Owner at Wenham Building and Land Design
10 年When I first looked at the title of the article I thought it said 'Tables have turned, we are watching NASA' . It caught my attention as we should be watching NASA. Watching how much money they spend on sending junk into orbit. Not all but many of those missions seem a waste of money. Those scientists are much more needed helping out with the problems on the ground.

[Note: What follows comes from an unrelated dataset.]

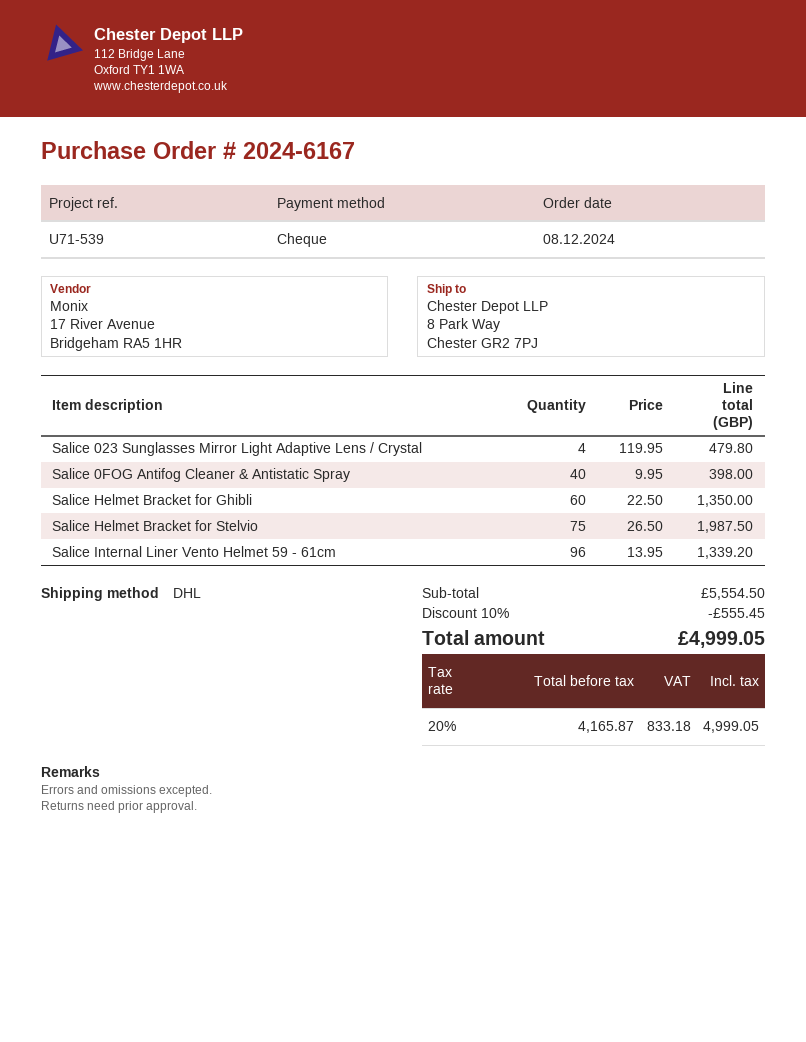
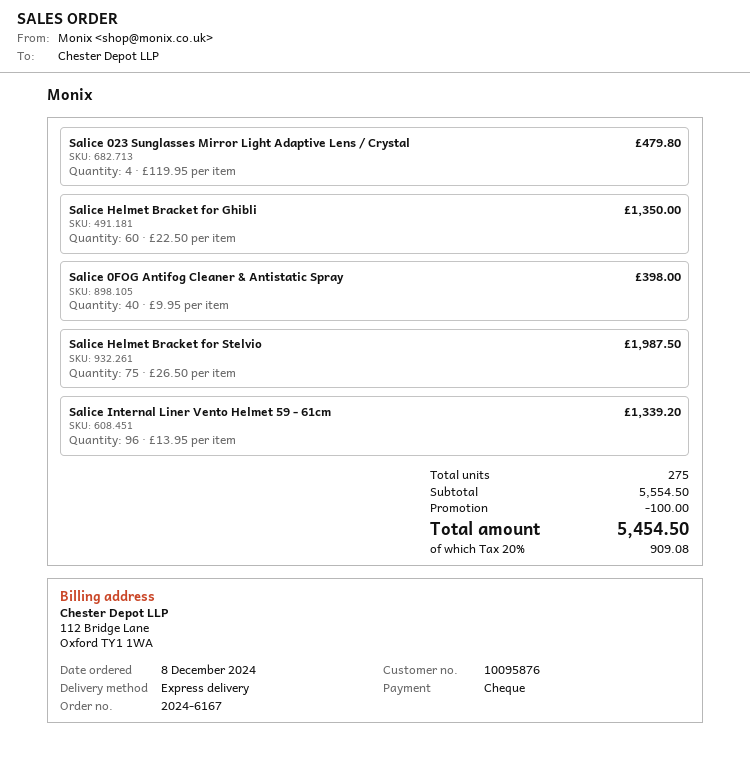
shipping method: DHL -> express
discount: 555.45 -> 100.00
tax: 20% = 833.18 -> 20% = 909.08
total: 4999.05 -> 5454.50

Owner Reaching Freedom Industries LLC
10 年There are those that do not care how much privacy is lost to any government. Fine, just don't give up mine or anyone else's before you ask permission. In the USA we have a Right to Privacy. This Right has been abridged over time in the name of security. BS! It has been torn from the page of OUR CONSTITUTION by a secret court, secret judge, secret agents all in the name of secrecy. IF anyone believes the NSA has a right let me inform you that they do not. It is WE the People, as stated in our Constitution, that retain the Rights. This is a strange concept for the rest of the world to understand. Especially those under the thumb of royal or dictatorial oppression. We got rid of one King of England off our collective necks and can do it again if we need. If you work on the inside of a secret agency and have intel that the rest of the world should know, does one really think that going to a higher level inside the agency will not put ones life in hazards way? Rubbish! You will be eliminated with extreme prejudice. And no one finds out. That is the sole occupation of the secret service...keep it secret. If our current government really wants to protect the citizens then stop breaking the laws that are legal and stop making illegal laws. It is that simple. The Constitution was formed by brilliant men under noble obligation to create a singular document. Now under assault by those entrusted to protect it.